# Database Discussions > MS SQL Server 7/MS SQL Server 2000 >  error 4064, cannot open user default database

## Suhen

I am experiencing some login problems.

When I connect to SQL Server 2000 using SQL Server authentication I get error message error 4064, cannot open user default database.  I can connect however if I use Windows Authentication.
The problem started when I did the ffg.
-backup sql db1
-restore db1 to another name (db2)
-drop db1
-use sp_detach
-use sp_attach to attach db2 as db1 (rename database)

When I connect in Query Analyzer via SQL Authentication I get the error, however via any other method it works fine.

Regards
Suhen

----------


## Suhen

Thanks,

They did not have a default database set.

Regards
Suhen

------------
tom goltl at 10/17/01 10:31:42 AM

Suhen,
You don&#39;t have access to your default database with the sql authenticated login.  Go into security, logins and choose your login and check to see what the default database is.  Change it to one that you have access to and things will work.

Tom


------------
Suhen at 10/17/01 2:47:51 AM

I am experiencing some login problems.

When I connect to SQL Server 2000 using SQL Server authentication I get error message error 4064, cannot open user default database.  I can connect however if I use Windows Authentication.
The problem started when I did the ffg.
-backup sql db1
-restore db1 to another name (db2)
-drop db1
-use sp_detach
-use sp_attach to attach db2 as db1 (rename database)

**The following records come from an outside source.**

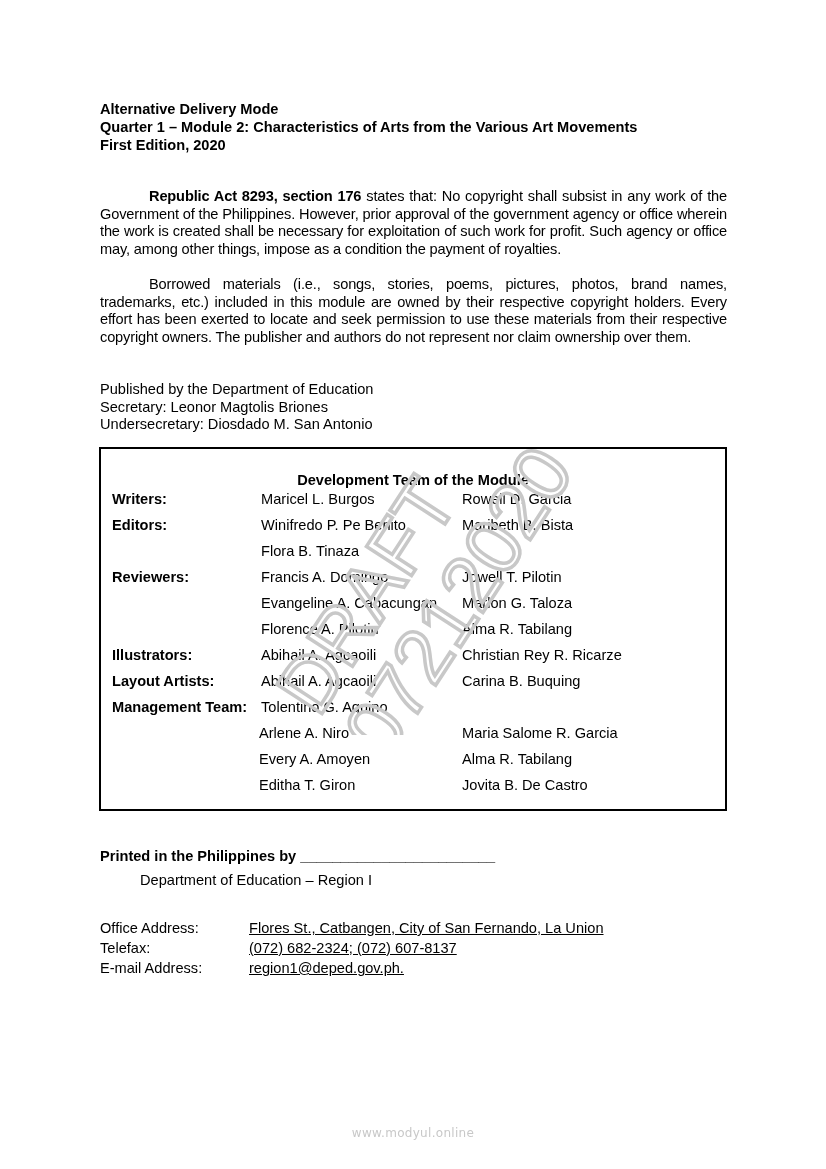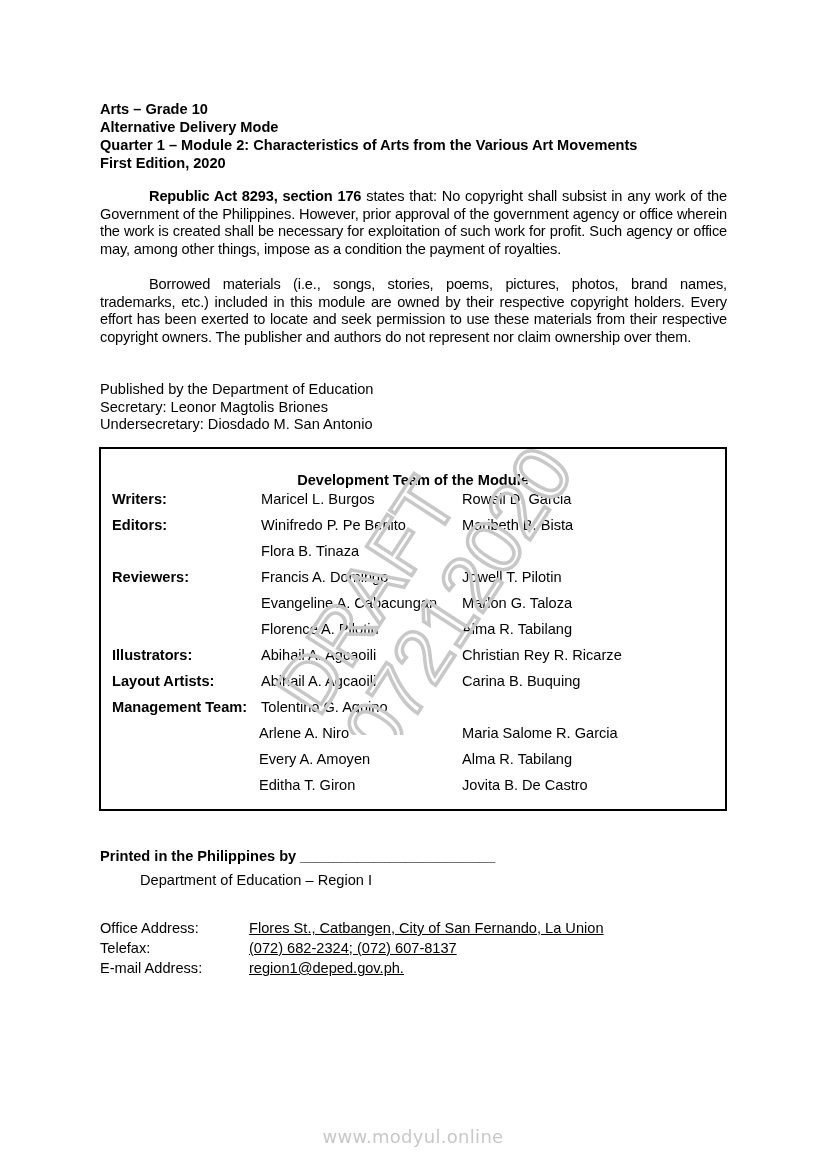--- a/index.html
+++ b/index.html
@@ -29,28 +29,27 @@
       pointer-events: none; z-index: 5;
     }
     .watermark svg { width: 100%; height: 100%; }
     .printed { left: 100px; top: 848px; font-weight: bold; }
     .region { left: 100px; top: 872px; font-weight: normal; margin-left: 40px; }
     .contact { left: 100px; top: 918px; line-height: 20px; }
     .contact .lbl { position: absolute; left: 0; white-space: nowrap; }
     .contact .val { position: absolute; left: 149px; white-space: nowrap; text-decoration: underline; }
     .footer-site {
       left: 0; right: 0; top: 1126px; text-align: center; color: #c8c8c8;
-      font-family: "DejaVu Sans", sans-serif; font-size: 18px; letter-spacing: 0.3px;
+      font-family: "DejaVu Sans", sans-serif; font-size: 12px; letter-spacing: 0.3px;
     }
   </style>
 </head>
 <body>
 
 <div class="abs title-block">
-  <div>Arts – Grade 10</div>
   <div>Alternative Delivery Mode</div>
   <div>Quarter 1 – Module 2: Characteristics of Arts from the Various Art Movements</div>
   <div>First Edition, 2020</div>
 </div>
 
 <div class="abs para" style="top:188px;"><span class="indent"></span><b>Republic Act 8293, section 176</b><span> states that: No copyright shall subsist in any work of the Government of the Philippines. However, prior approval of the government agency or office wherein the work is created shall be necessary for exploitation of such work for profit. Such agency or office may, among other things, impose as a condition the payment of royalties.</span></div>
 
 <div class="abs para" style="top:276px;"><span class="indent"></span><span>Borrowed materials (i.e., songs, stories, poems, pictures, photos, brand names, trademarks, etc.) included in this module are owned by their respective copyright holders. Every effort has been exerted to locate and seek permission to use these materials from their respective copyright owners. The publisher and authors do not represent nor claim ownership over them.</span></div>
 
 <div class="abs pub">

When I connect in Query Analyzer via SQL Authentication I get the error, however via any other method it works fine.

Regards
Suhen

----------


## elliswhitei

To resolve such error you must specify a valid, available database in the connection string. To avoid the error when the user's default database is unavailable, log on as a user who can modify logins. Then, change the user's default database to a database that is currently available for a connection.

----------


## rmiao

After 13 years?

----------